Prior to the establishment of this orchestra, Fars Province and the city of Shiraz lacked a regular symphony orchestra, and local wind and string players faced limitations in performing complex symphonic works. Efforts over recent decades to teach string instruments and provide necessary instruments facilitated the formation of this orchestra.

== Leadership ==
The permanent conductor of the orchestra is Ebrahim Bazrafkan, who holds a Master's degree in composition and serves as the head of the music department at the Fazel Scientific-Applied Center of Culture and Art in Shiraz. Depending on technical needs and repertoire, the orchestra occasionally invites guest conductors.
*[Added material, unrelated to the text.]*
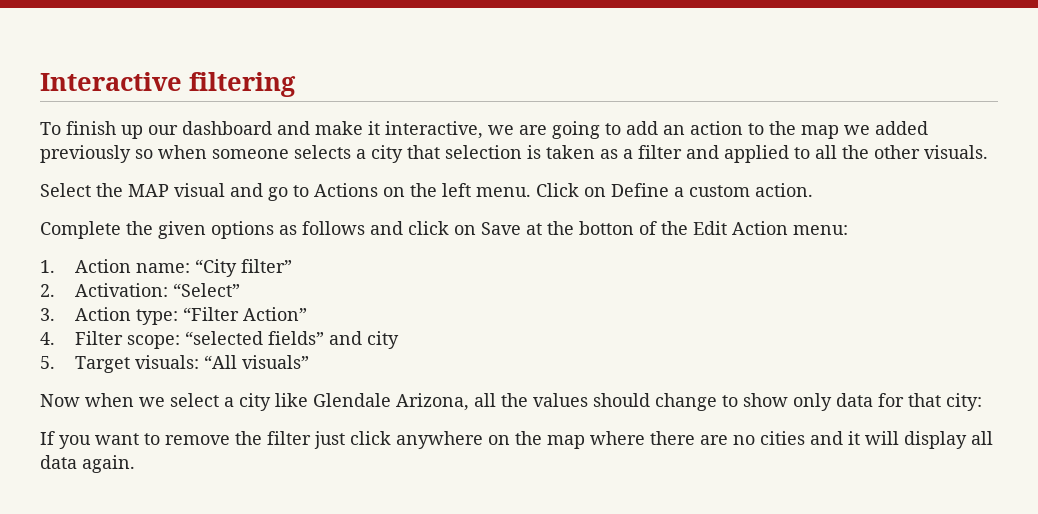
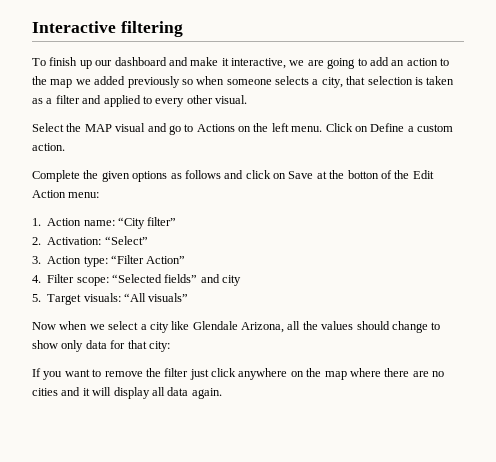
[371,145,403,163] city -> [321,77,343,88] city,
[815,145,988,159] all the other visuals. -> [155,95,247,107] every other visual.
[184,331,263,345] “selected -> [112,274,162,283] “Selected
== Composition and instrumentation ==
The Fars Symphony Orchestra includes the following sections:
- Strings
- Woodwinds
- Brass
- Percussion
- Choir (for selected pieces)

This composition allows for the performance of classical symphonic works from both Western Classical music and Iranian traditions.

== Performances ==
The orchestra's most significant performances include:
- Unveiling Ceremony: April 26, 2023
- First Stage Performance: May 19, 2023 (29 Ordibehesht 1402 SH)
- Performance of Hafez Operetta (October 2023), composed by Ebrahim Bazrafkan. This performance, which was part of a larger operatic work, featured Mahyar Shadravan as the vocalist.
- Classical music concert featuring Reza Fekri, a guest vocalist from the Mariinsky Opera in Russia (February 23, 2024).
- Kherad Operetta based on the Shahnameh by Ferdowsi (2023/1402 SH).
- Panj Ganj Operetta based on the poem Khosrow and Shirin by Nezami Ganjavi (2023/1402 SH).
- Joint performance with the National Orchestra of Tajikistan (Spring 2024).
- Collaboration by some musicians in the Persepolis Concert with Alireza Ghorbani (2024/1403 SH).
- Performance of Ney-Nava composed by Hossein Alizadeh.
- Peace Anthem concert with choir and orchestra, conducted by Manoochehr Sahbai (May 28 and 29, 2025). The concert included pieces by great Western classical composers such as Mozart, Beethoven, and Brahms.

== Goals ==
The main objectives of the Fars Symphony Orchestra are:
- Introducing and performing Iranian and global symphonic works.
- Research, re-creation, and creation of new musical works.
- Education and raising the musical culture of society.
- Performing works related to Iran's literary figures in the form of operetta and other programs.
- Linking music with daily life, civil and ceremonial activities.

The Fars Symphony Orchestra views itself as a bridge between the heritage of Iranian music and the global treasury of classical music. Its goals include researching and performing the works of great Iranian composers in orchestral form, creating new compositions, and introducing masterpieces of global music to Iranian audiences. The orchestra emphasizes the importance of cultural exchange between Iranian and global music as a factor in strengthening the cultural identity of society. Furthermore, one of its core missions is connecting the classical literature of Iran with contemporary culture through the creation and performance of musical works based on literary texts.

== Funding and support ==
The orchestra has operated without state support or private investment to date, with expenses mainly covered by the permanent conductor and musicians.